L’ouragan Ian, de catégorie 4 sur un maximum de 5 en touchant terre dans la région de Fort Myers, sur la côte ouest de la Floride, mercredi après-midi, a causé des inondations catastrophiques sur son passage. La crue a pu parfois dépasser 3 mètres, a annoncé mercredi soir le gouverneur de l’État, Ron DeSantis. Les vents ont atteint les 240 km/h. En fin de soirée, Ian est passé en catégorie 3, d’après le Centre national des ouragans américain.

PHOTO TIRÉE DE LA PAGE FACEBOOK DE SARINA BRADEN

Maison inondée de Sarina Braden

« L’eau est à hauteur de la poitrine dans la rue. J’en ai jusqu’aux chevilles dans ma maison. Le temps est mauvais, le vent souffle fort. Les voitures sont inondées. Et nous n’avons pas de moyen de sortir », a témoigné Sarina Braden, qui habite à l’est de Naples, à 35 km au sud de Fort Myers. « La sécurité dit que nous devons attendre que les vents se calment avant que quelqu’un essaie de partir », dit-elle.
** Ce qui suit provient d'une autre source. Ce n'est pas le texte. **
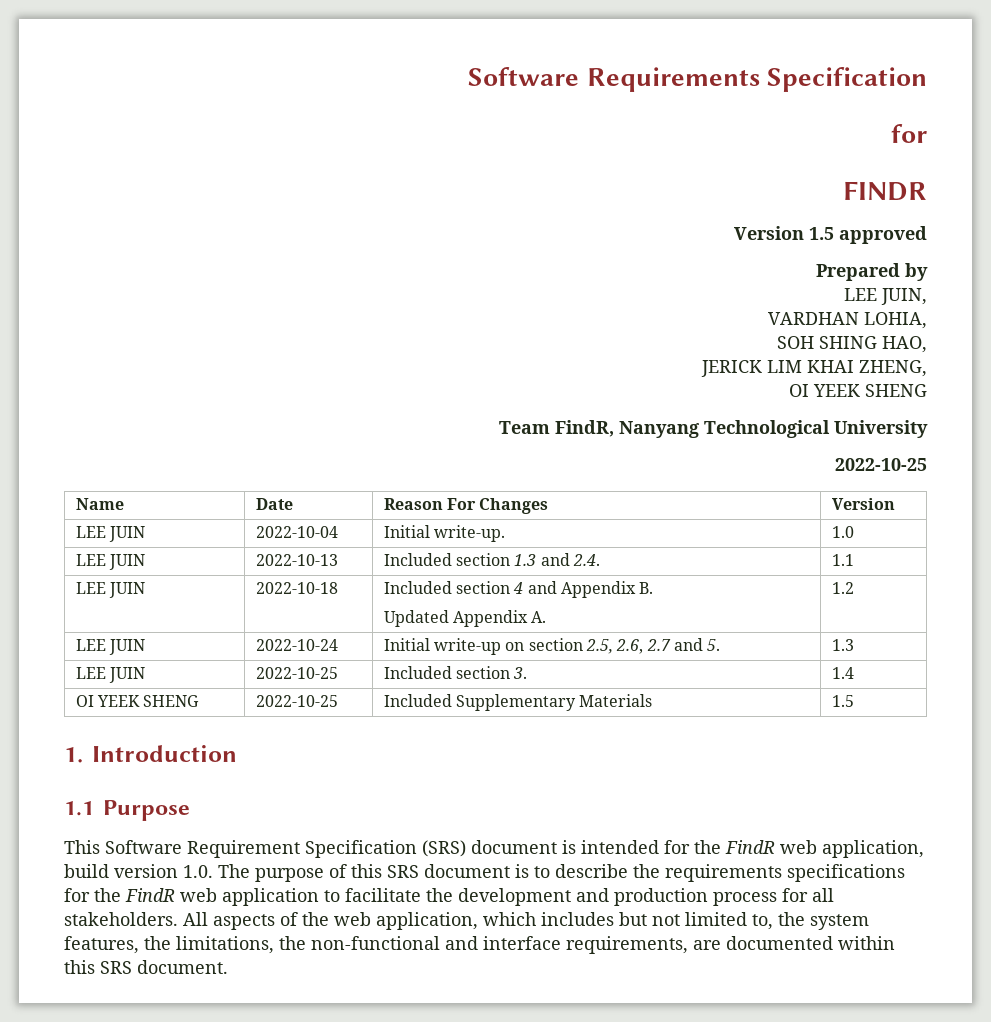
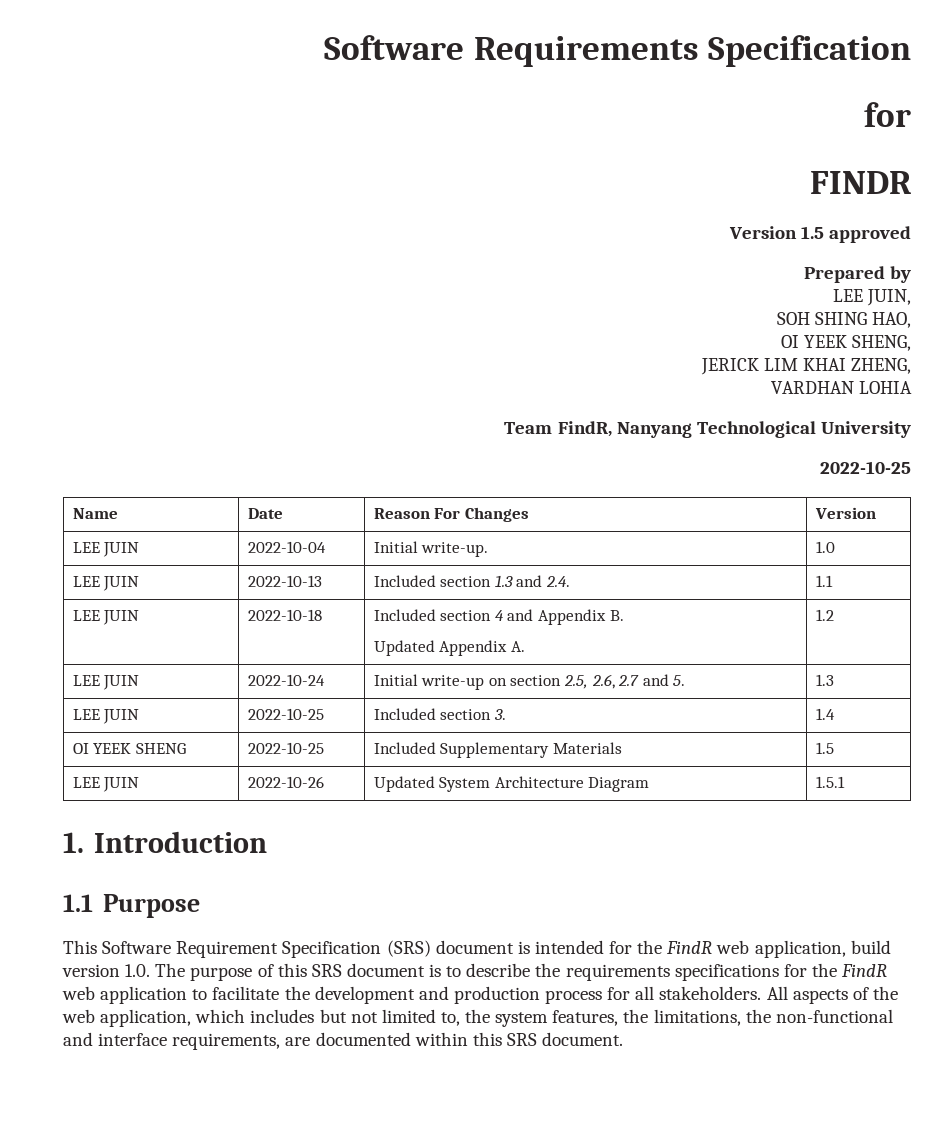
- VARDHAN LOHIA,
+ OI YEEK SHENG,
  JERICK LIM KHAI ZHENG,
- OI YEEK SHENG
+ VARDHAN LOHIA
+ LEE JUIN | 2022-10-26 | Updated System Architecture Diagram | 1.5.1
Le département du shérif de Naples a indiqué sur Facebook qu’il recevait « un nombre important d’appels de personnes piégées par l’eau dans leur maison » et qu’il donnerait la priorité aux personnes « signalant des urgences médicales mettant leur vie en danger dans des eaux profondes ».

PHOTO FOURNIE PAR LOUISE CAUCHON

Maison de Louise Cauchon, à Naples, en Floride

Depuis plusieurs années, Louise Cauchon quitte le Québec durant l’hiver pour s’installer dans sa maison mobile à Naples. Mercredi, son quartier était inondé.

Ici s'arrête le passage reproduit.